Repeat the listing verbatim. Drop any pictures.

▶

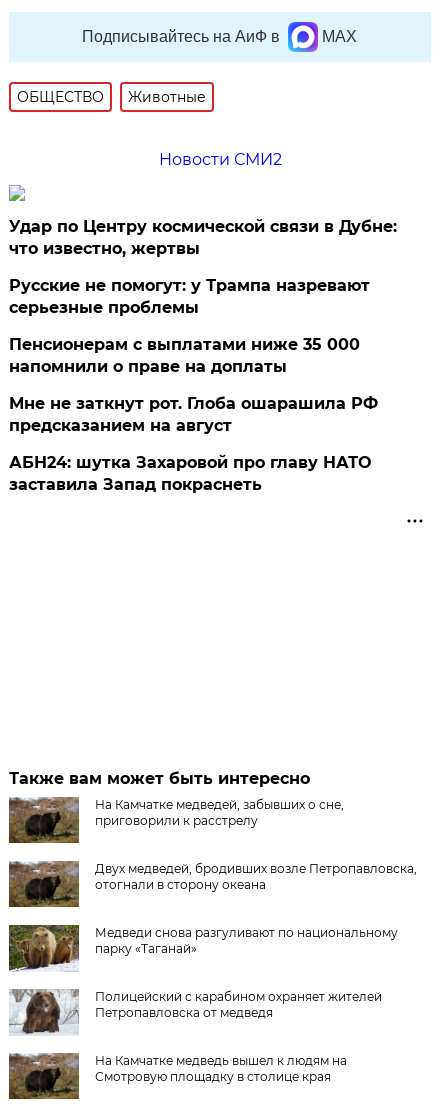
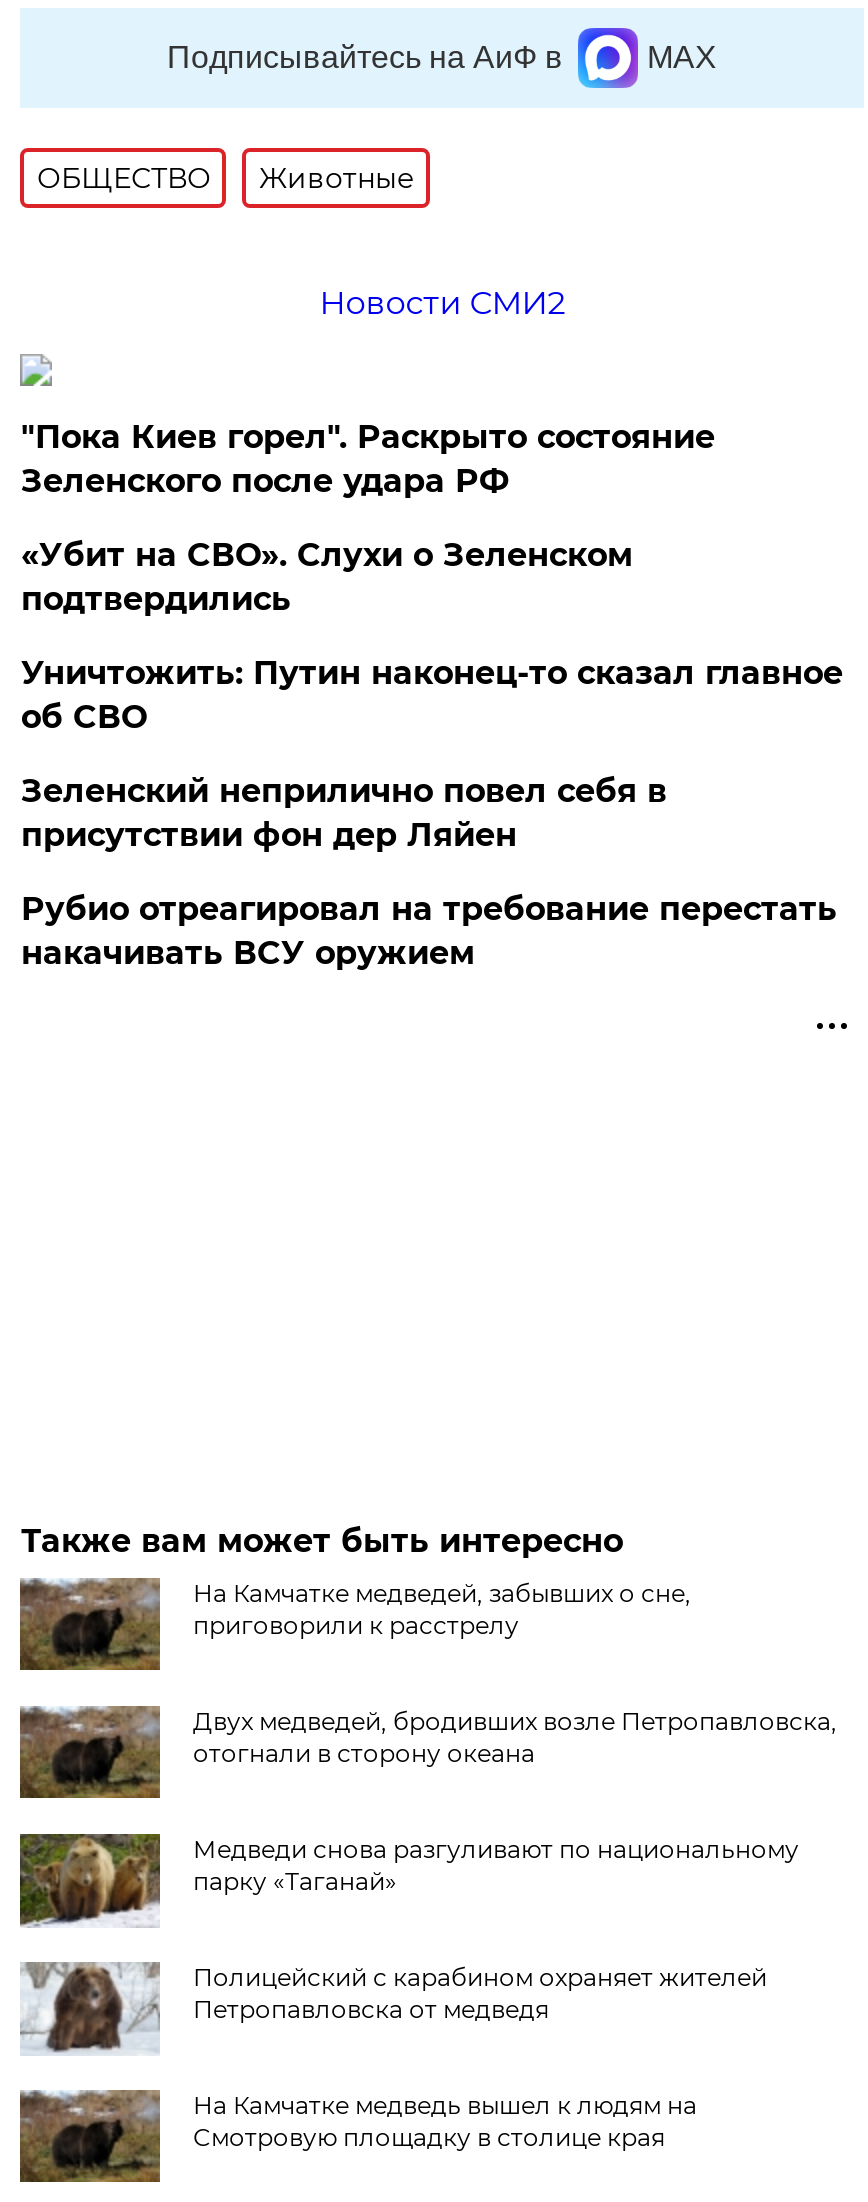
- Удар по Центру космической связи в Дубне:
- что известно, жертвы
+ "Пока Киев горел". Раскрыто состояние
+ Зеленского после удара РФ

- Русские не помогут: у Трампа назревают
- серьезные проблемы
+ «Убит на СВО». Слухи о Зеленском
+ подтвердились

- Пенсионерам с выплатами ниже 35 000
- напомнили о праве на доплаты
+ Уничтожить: Путин наконец-то сказал главное
+ об СВО

- Мне не заткнут рот. Глоба ошарашила РФ
- предсказанием на август
+ Зеленский неприлично повел cебя в
+ присутствии фон дер Ляйен

- АБН24: шутка Захаровой про главу НАТО
- заставила Запад покраснеть
+ Рубио отреагировал на требование перестать
+ накачивать ВСУ оружием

◀

# REPLY
- Удар по Центру космической связи в Дубне:
- что известно, жертвы
+ "Пока Киев горел". Раскрыто состояние
+ Зеленского после удара РФ

- Русские не помогут: у Трампа назревают
- серьезные проблемы
+ «Убит на СВО». Слухи о Зеленском
+ подтвердились

- Пенсионерам с выплатами ниже 35 000
- напомнили о праве на доплаты
+ Уничтожить: Путин наконец-то сказал главное
+ об СВО

- Мне не заткнут рот. Глоба ошарашила РФ
- предсказанием на август
+ Зеленский неприлично повел cебя в
+ присутствии фон дер Ляйен

- АБН24: шутка Захаровой про главу НАТО
- заставила Запад покраснеть
+ Рубио отреагировал на требование перестать
+ накачивать ВСУ оружием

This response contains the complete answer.